Bu dediğim sizlere imkânsız gibi görünebilir. Ama işçi kardeşlerim, tarihimiz ve geçmiş işçi kuşaklarının mücadeleleri bu dediklerimin mümkün olduğunun kanıtıdır. 1980 öncesinde yani faşist darbe işçi sınıfının tüm örgütlerini ve tüm haklarını kökünden kesmeden önce işçi sınıfı örgütlüydü. Bu örgütlülüğün başında mücadeleci sınıf sendikacılığını bayrak edinen Maden-İş ve DİSK vardı. İşçiler sendikalarının ve unutulmaz önderleri Kemal Türkler’in peşinden gidiyorlardı. Yani işçi de sendikası da bir bütündü… Mesela patronlara karşı uzlaşmacı bir tutum takınılmazdı. Patronlara şalter gösterilirdi ve o şalter indirilirdi. DİSK’in bu duruşu ve tutumu nedeniyle Türk-İş üyesi işçilerin gözleri ve kulakları da DİSK tarafına dönüktü. Türk-İş bürokratları ona göre davranırlardı. 1980 öncesinde asgari ücret, bugünkü gibi komik düzeyde değildi. Evet, o tarihlerde asgari ücrete çalışan işçi sayısı çok azdı. Ancak o zamanın asgari ücreti bile bir işçi ailesinin geçinebilmesine karşılık gelen bir ücretti. Bunun asıl nedeni sendikalı olarak çalışan işçilerin ve o zamanın Maden-İş’inin başını çektiği militan sınıf sendikacılığıydı. Yani kısacası sendikal ve siyasal temelde örgütlü işçiler bir bütün olarak mücadele ediyorlardı. Haliyle bir bütün olarak tüm işçilerin, yüzleri de gözleri de kulakları da örgütlü işçilere dönüktü. Ezilenler bilirlerdi ki, Maden-İş ve DİSK tüm ezilenler için de mücadele ediyor ve herkesi de bu mücadeleye çağırıyordu. İşte özetle 1980 önceki DİSK ve o zamanın işçi kuşakları böyleydiler.
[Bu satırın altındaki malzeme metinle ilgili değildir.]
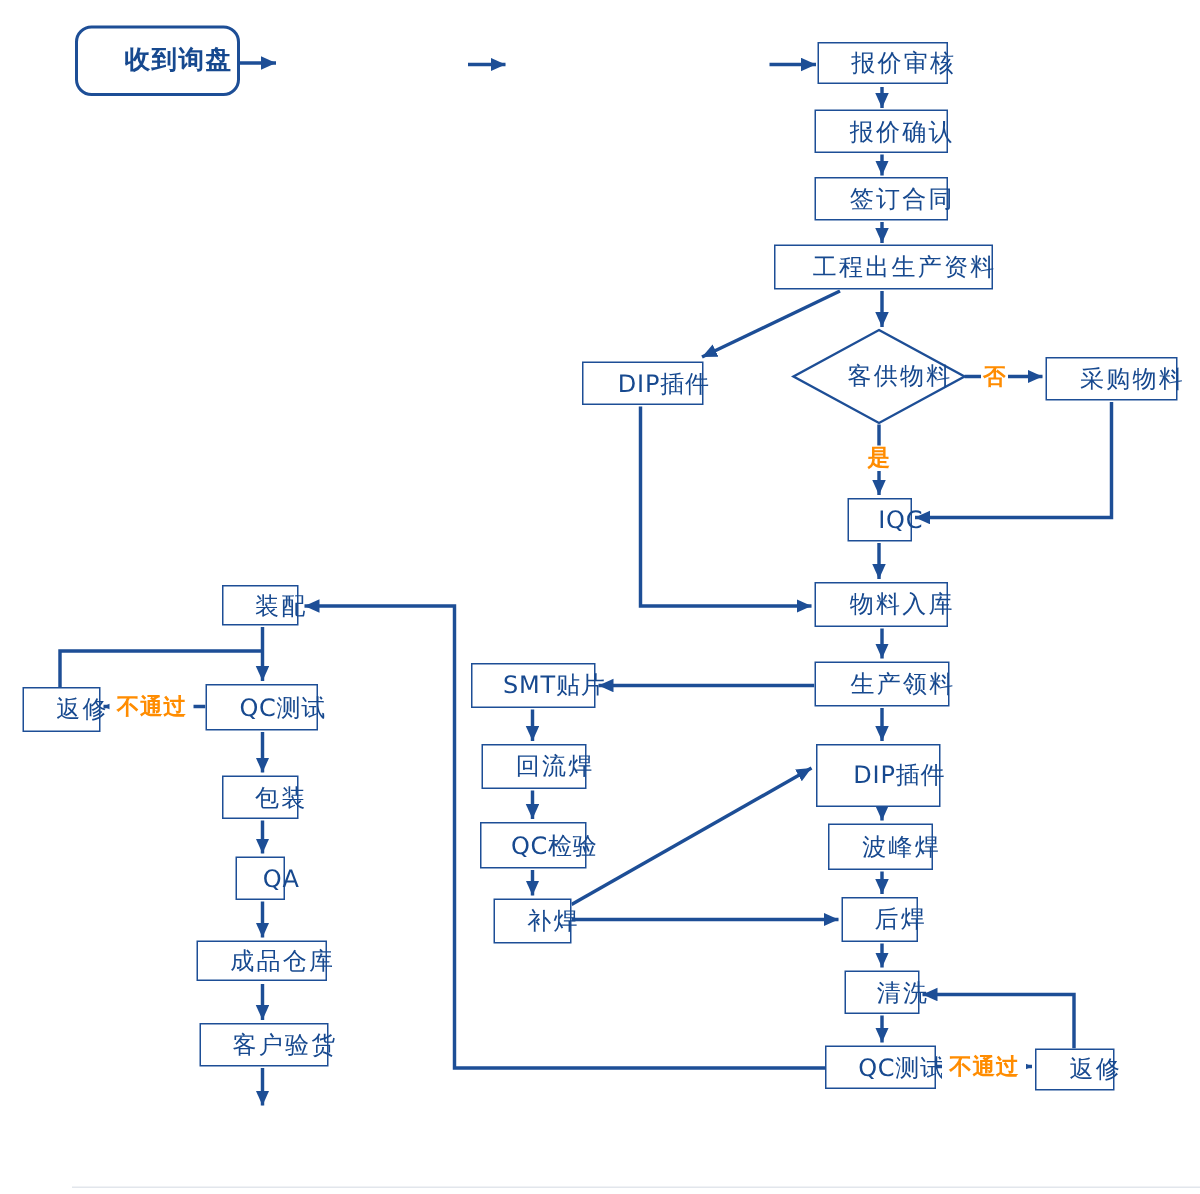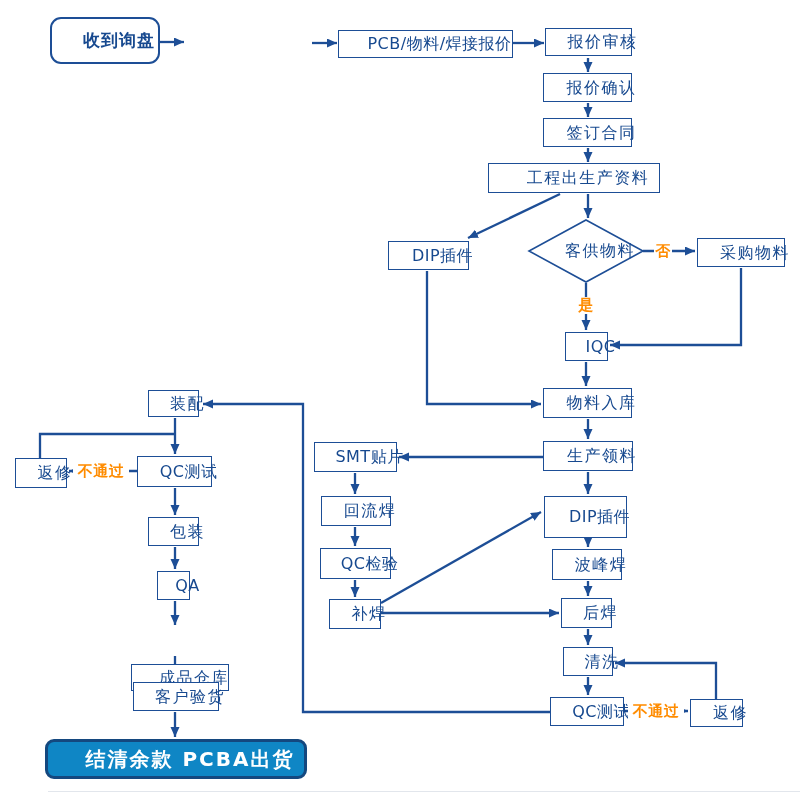"PCB/物料/焊接报价" div.node { html: <div>PCB/物料/焊接报价</div> -> none }
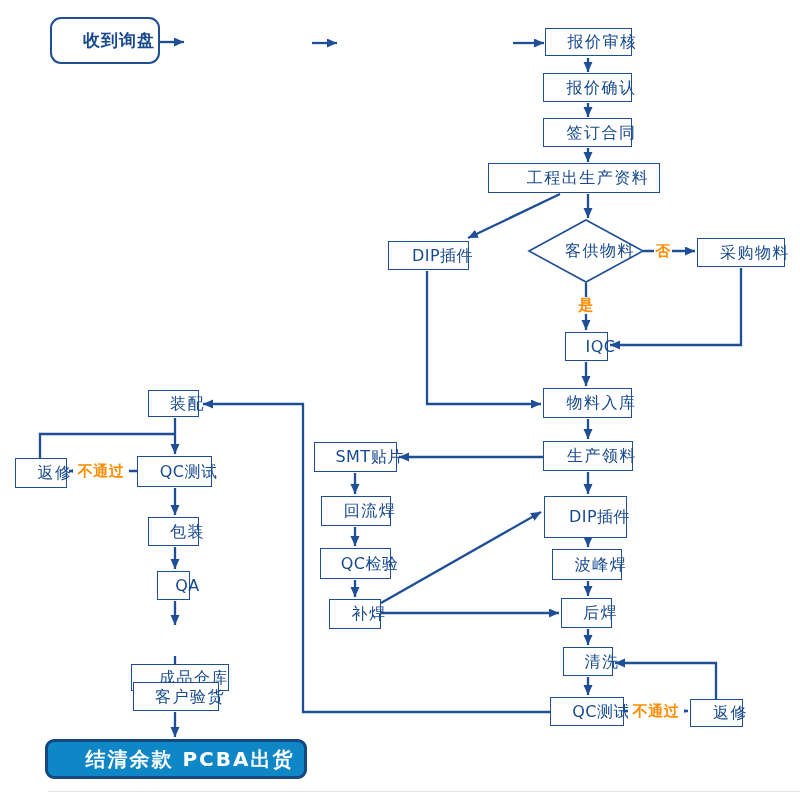"工程出生产资料" div.node { left: 488px -> 516px; width: 172px -> 146px }
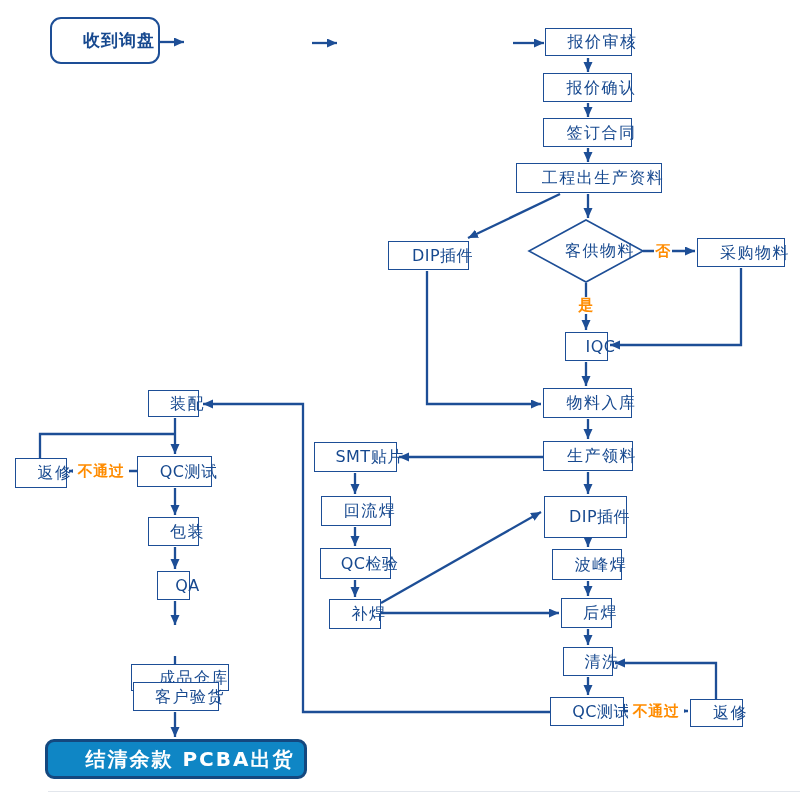"成品仓库" div.node { top: 664px -> 627px; width: 98px -> 87px }
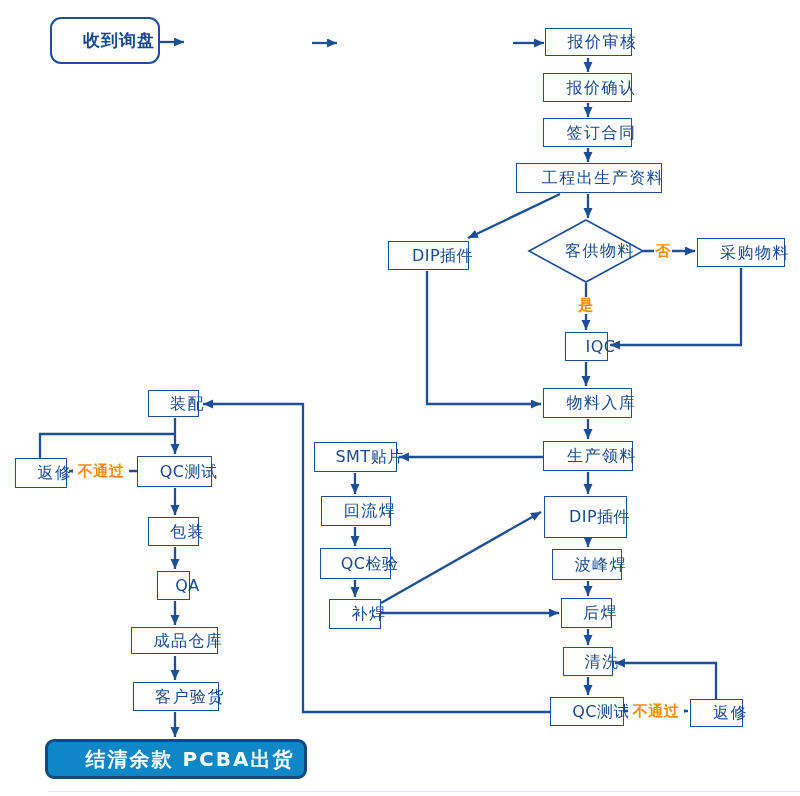"结清余款 PCBA出货" div.node { html: <div>结清余款 PCBA出货</div> -> none }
Maalesef bugün sınıfımız yeterince örgütlü değil. Ne DİSK eski DİSK ne de sendikalar eskisi gibi mücadeleci bir çizgideler. Arada kalan birkaç tane mücadeleci sendikacının varlığı da yeterli gelmiyor. İşte bu yüzden her yıl oynanan tiyatro yenilendi ve asgari ücret 22 bin 104 lira olarak belirlendi. Yani yaklaşık %30 oranında zam yapıldı. Bu oran enflasyonun çok çok altında olduğu gibi, her geçen gün daha da yoksullaştırıldığımızın açık kanıtıdır. Bu rakamın artık komik değil trajikomik olduğu çok açıktır. Ortalama bir işçi ailesi, iki kişi çalışsalar bile bu parayla geçinemez. Mecburen fazla mesailere kalmak, hatta ek işler yapmak zorundadırlar. Üstelik onca çalışmaya, eziyete rağmen ellerine geçen parayla ancak kötü evlerde oturabilir, kıt kanaat geçinebilir, insan sağlığına zararı her geçen gün daha fazla ortaya çıkan gıdalarla beslenebilir; ne yeterli sağlık ne de eğitim hizmetine ulaşabilirler.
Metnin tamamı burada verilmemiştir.